As I've said before, we have come a long way with simple test signals & measurments - I'm not belittittleing them just saying that it might be time to stop clinging to them like luddites & move onto a more profitable search for measurements & test signals which better represent what we perceive using our auditory perception.

You also don't seem to understand that an audio reproduction system is NOT a linear system. By using simple test signals you are limiting the potential excursions from linearity of this system
Or if you prefer, you can do a null test, which is also an accepted test, albeit a bit harder to do? The device is characterized, the listener is not.
And what is the best null that can be achieved with music as the source? Is it above or below "defined thresholds of audibility"
Whats the elasticisity in such a test? Do the test every minute, every second for ever, and you will reveal the way the device acts for audio signals passing through at that instant in time.
Huh? What's this got to do with the "elasticity of auditory perception in listening (blind or sighted)?

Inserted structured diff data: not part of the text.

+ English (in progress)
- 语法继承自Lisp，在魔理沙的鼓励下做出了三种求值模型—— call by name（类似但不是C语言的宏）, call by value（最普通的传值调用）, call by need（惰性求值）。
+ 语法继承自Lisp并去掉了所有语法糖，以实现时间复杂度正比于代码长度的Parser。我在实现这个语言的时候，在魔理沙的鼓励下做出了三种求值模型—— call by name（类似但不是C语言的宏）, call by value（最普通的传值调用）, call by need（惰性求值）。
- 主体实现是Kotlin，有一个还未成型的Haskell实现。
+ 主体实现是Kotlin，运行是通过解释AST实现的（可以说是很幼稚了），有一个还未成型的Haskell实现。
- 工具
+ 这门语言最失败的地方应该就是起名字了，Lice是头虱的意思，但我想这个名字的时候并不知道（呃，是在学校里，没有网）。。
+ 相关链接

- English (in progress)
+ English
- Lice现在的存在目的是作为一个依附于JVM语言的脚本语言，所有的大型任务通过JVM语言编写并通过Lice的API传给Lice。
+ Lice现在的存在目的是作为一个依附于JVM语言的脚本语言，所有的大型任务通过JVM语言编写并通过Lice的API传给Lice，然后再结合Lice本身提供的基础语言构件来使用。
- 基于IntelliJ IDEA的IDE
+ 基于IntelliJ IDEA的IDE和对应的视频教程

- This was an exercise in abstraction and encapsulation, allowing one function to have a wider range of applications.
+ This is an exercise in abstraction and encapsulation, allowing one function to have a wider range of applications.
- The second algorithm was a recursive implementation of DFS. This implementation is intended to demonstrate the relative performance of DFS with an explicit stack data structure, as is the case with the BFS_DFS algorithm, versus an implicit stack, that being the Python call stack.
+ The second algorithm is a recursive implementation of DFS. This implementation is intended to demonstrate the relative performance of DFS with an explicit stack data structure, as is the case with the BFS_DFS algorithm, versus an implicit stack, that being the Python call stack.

Your comments such as this continue to confuse the problem. Interpreting measurments vs what folks like, does not mean that measurments are somehow missing something.
I see you just ignore what I write! I pointedly stated that this is incorrect binary thinking - that we have either "sound" or "likes", nothing in between. If there was no in-between, how could Toole's statement that people converge towards the same universal liking of speakers in blind testing? This couldn;t possibly happen if hearing was so "elastic" as stated by JJ via Amir. This has been pointed out to you before by orb but I see you choose to also ignore that post too!
And yes, the audio industry, and that includes you, fail to provide anything new in their tests because if they published what full bore IMD tests look like, folks would wonder, as I have long been amazed out, how audio (and our ears ability to ignore stuff) works as well as it does.
I'm not sure what you are saying here - can you expand on this, please?
 
The first "datapoint - the paper - is a specific that cannot be universalised - so it is therefore not a datpoint for this discussion.
Of course it is a data point. Multiple data points then result in conclusions that can be drawn. If you are dismissive of these data points, what to do about the fact that for the opposite argument there are not even these data points? Just a lay supposition of long term testing being better.

This second "datapoint" - your experience - is no different from the "data point" that some of us have related - our experience.
No, my experience is formal and as part of my professional career. On the former, I had ways of validating whether my experience was right or wrong in formal, controlled testing. You all's experiences are not such. And for the latter, my decisions defined my livelihood and that of countless employees and company's success and reputation. So they had considerable weight behind them requiring the conclusions to be properly drawn. You all's experiences have no such weight.
 
As has been pointed out before - this "elasticity of our experience" is surely one reason why a single blind test is less reliable than a longer-term period of listening ?
The problem with elasticity is assigning a cause to it. "My music sounds better now so it must have been due to warm up, lifting the cable, etc." These things are controlled in blind tests and hence do not allow you to draw improper conclusions from them as you can in sighted evaluation.

A single blind test can easily be biased by this "elasticity". Your anecdote of "bad sound" was not explained to be based on anything other than your internal state so blind or not this would have been your impression of the sound.
The problem with my observation was again, assigning a cause, i.e. someone must have changed the demo system. In a blind test such possibility is not there so we don't get to draw improper conclusion.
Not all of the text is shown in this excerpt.